Work through the data below and copy out every line where "OpenCV" is found.

Excerpts from a dataset
══════════

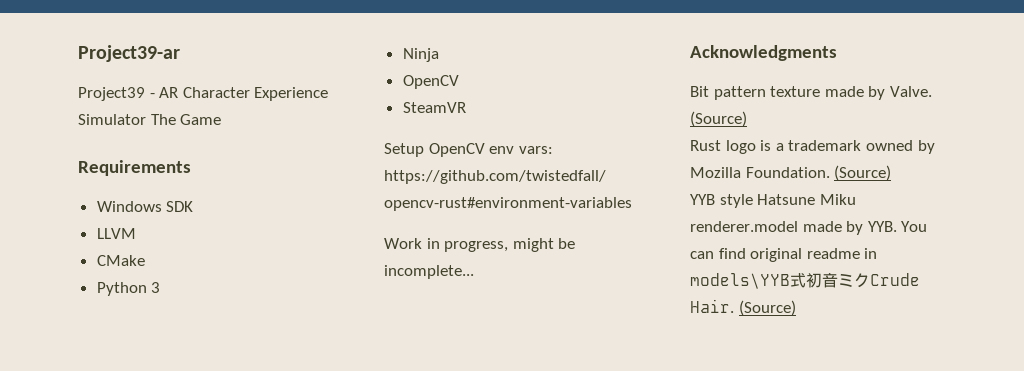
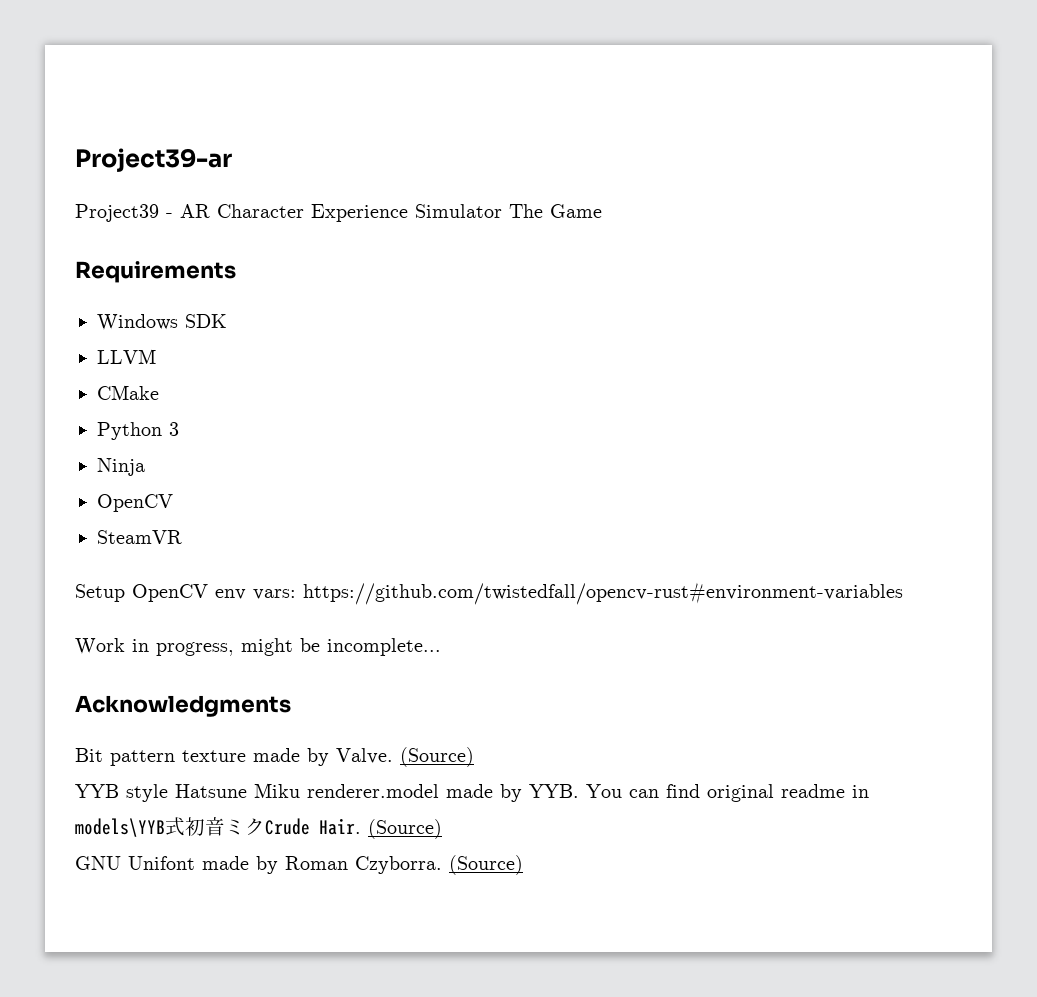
[690,140,935,154] [690,165,892,181] // Rust logo is a trademark owned by Mozilla Foundation. (Source) -> (474, 757) none
(796, 308) none -> [75,855,523,875] // GNU Unifont made by Roman Czyborra. (Source)

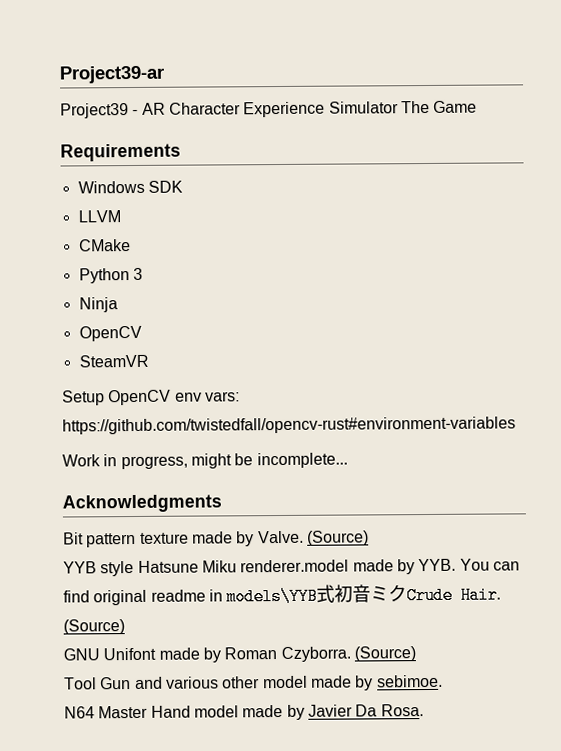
(523, 865) none -> [64,674,443,691] [64,704,424,720] // Tool Gun and various other model made by sebimoe. // N64 Master Hand model made by Javier Da Rosa.

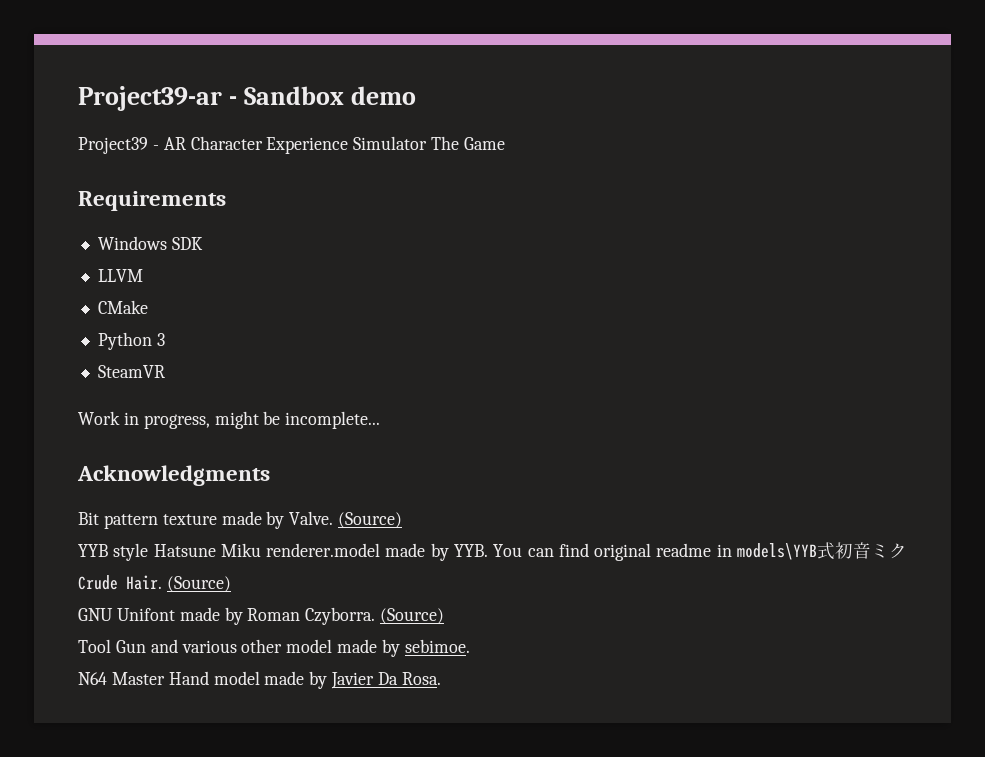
(165, 74) none -> [228,86,416,105] - Sandbox demo
[78,297,118,313] [78,325,142,342] // Ninja // OpenCV -> (165, 339) none
[62,389,240,406] [62,416,516,435] // Setup OpenCV env vars: https://github.com/twistedfall/opencv-rust#environment-variables -> (165, 371) none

══════════

| Output for this exercise |
[78,297,118,313] [78,325,142,342] // Ninja // OpenCV -> (165, 339) none
[62,389,240,406] [62,416,516,435] // Setup OpenCV env vars: https://github.com/twistedfall/opencv-rust#environment-variables -> (165, 371) none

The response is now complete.